Sermon Illustrations

GALILEO AND THE CHURCH

Many of us have heard about the conflict between Galileo and the church of his day. The Church doctrine of that day taught that the sun revolved around the earth. But Galileo discovered that that wasn’t true--it was the earth that revolved around the sun. The Church didn’t take kindly to that discovery by Galileo and branded him a heretic and made him renounce his findings under the threat of severe punishment.

Now, of course Galileo was right. But ever since that day, skeptics have used that incident to accuse the church of having gotten their doctrine from their understanding of the Bible. But they didn’t.

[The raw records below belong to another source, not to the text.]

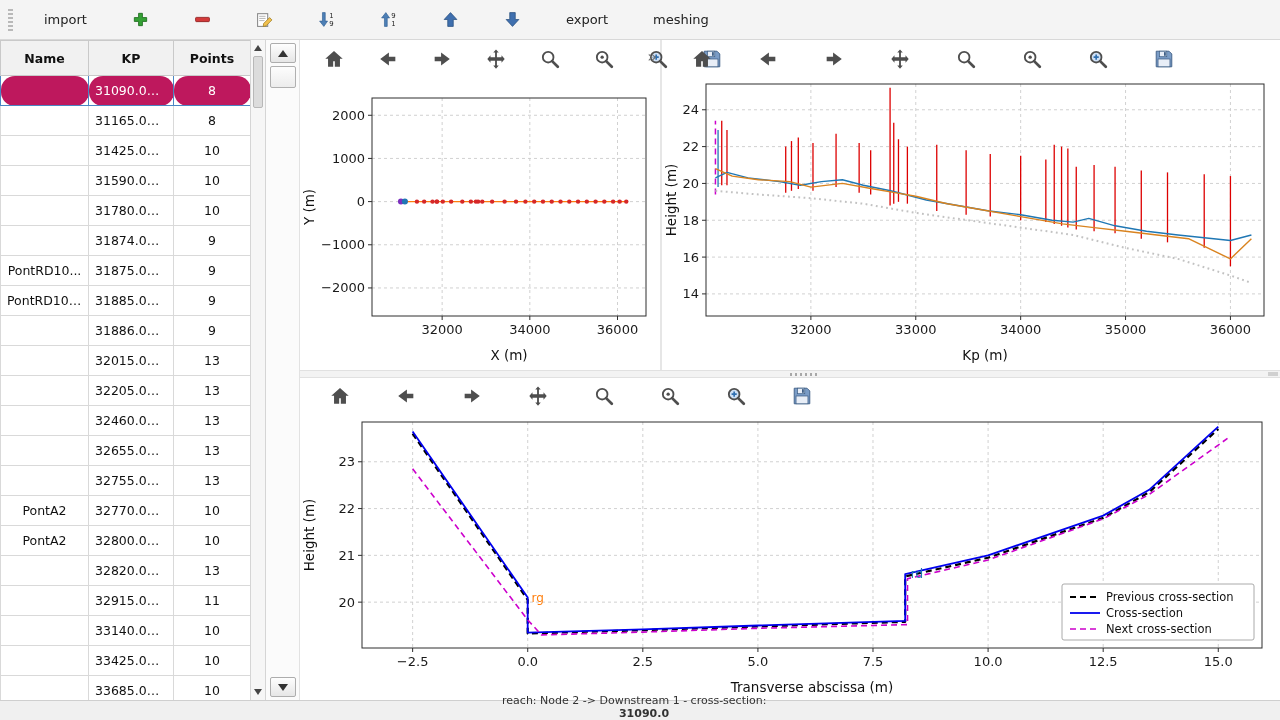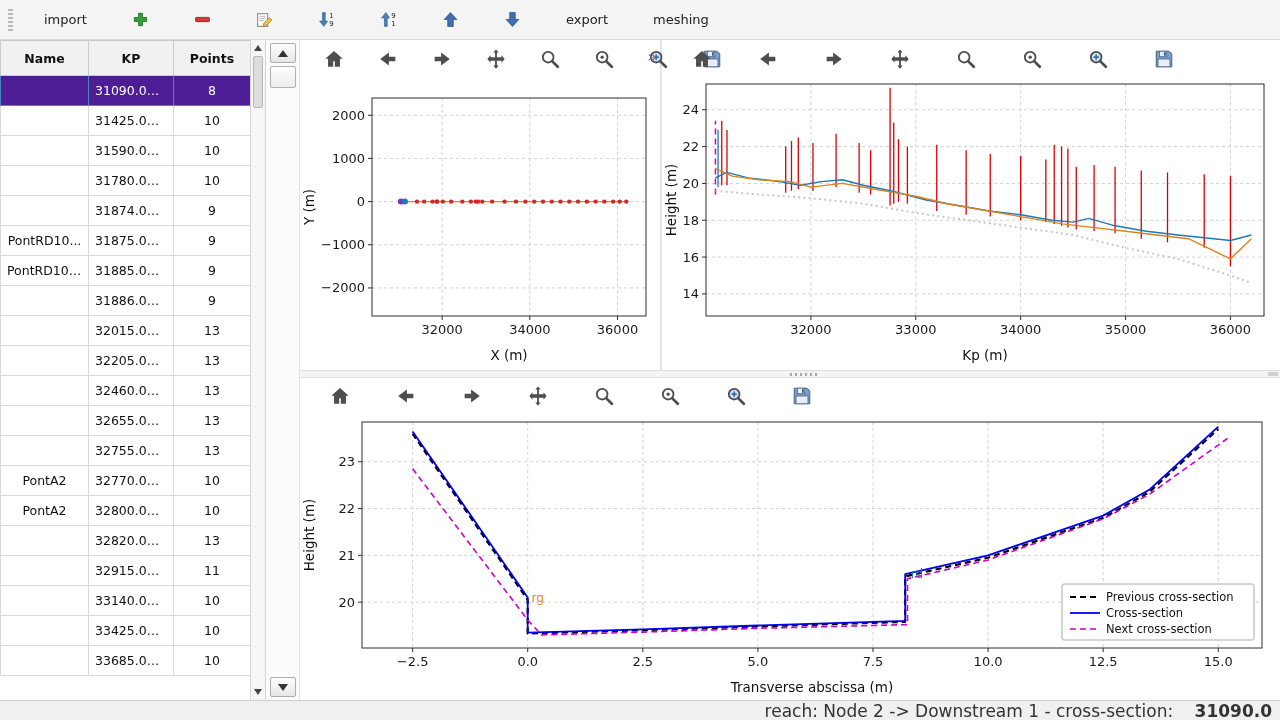"31090.0000" tr.selected td { background: #4c1d95 -> #be185d; border-radius: none -> 14px }
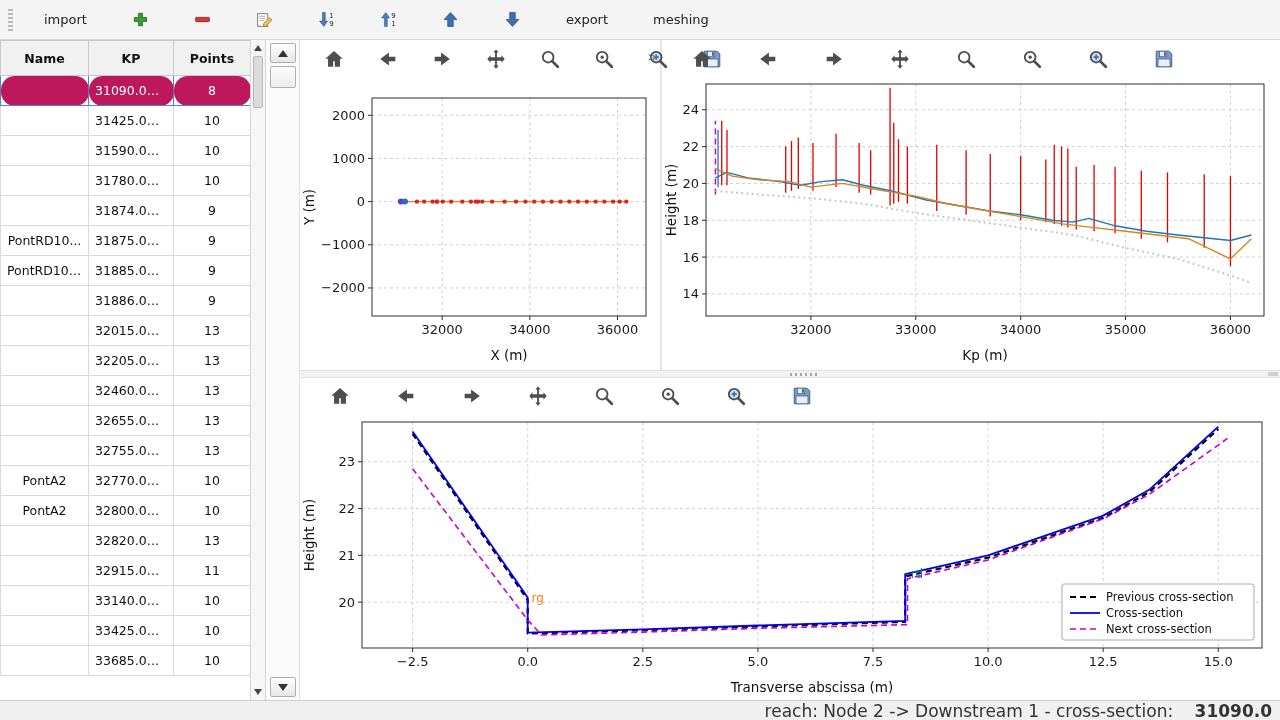"31165.0000" tr { html: none -> <tr> <td></td> <td>31165.0000</td> <td>8</td> </tr> }
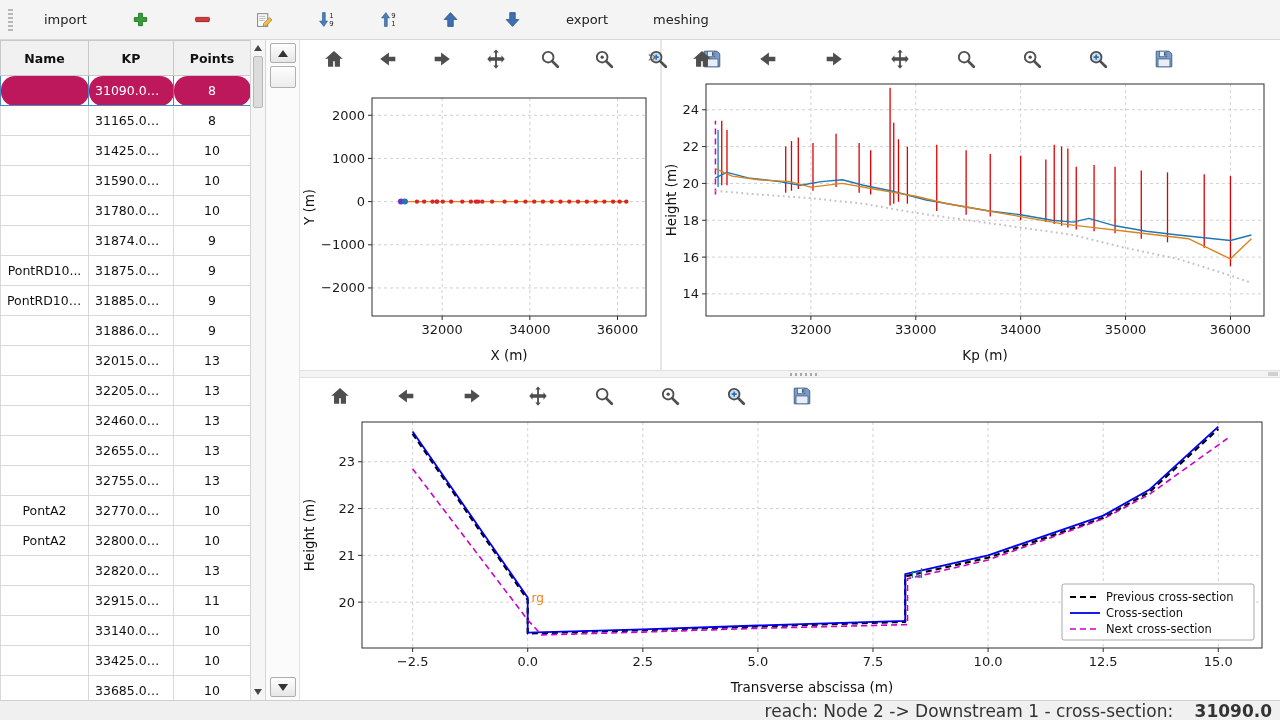"reach: Node 2 -> Downstream" #status-bar { flex-direction: none -> column; font-size: 17px -> 11px }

By the time of Galileo, the church had grown used to accepting the teachings of human experts and authorities of the past. Particularly impressive to them were the Greek philosophers and one of most prominent of those philosophers was Aristotle, who taught that it was the earth that stood still and the sun revolved around it.

Now this wasn’t the only time Galileo had clashed with Aristotle’s teachings. Aristotle was wrong about many things. But as opposed as he was to Aristotle, Galileo was convinced of the inerrancy of Scripture. At one point he wrote: "The holy scriptures cannot err, and the decrees therein contained are absolutely true and inviolable..."

My point is this: The early church misled many people and gave ammunition to the enemies of God because they abandoned the Bible as their sole source of authority and sought out human experts to guide their doctrine. We must never allow that to happen to us.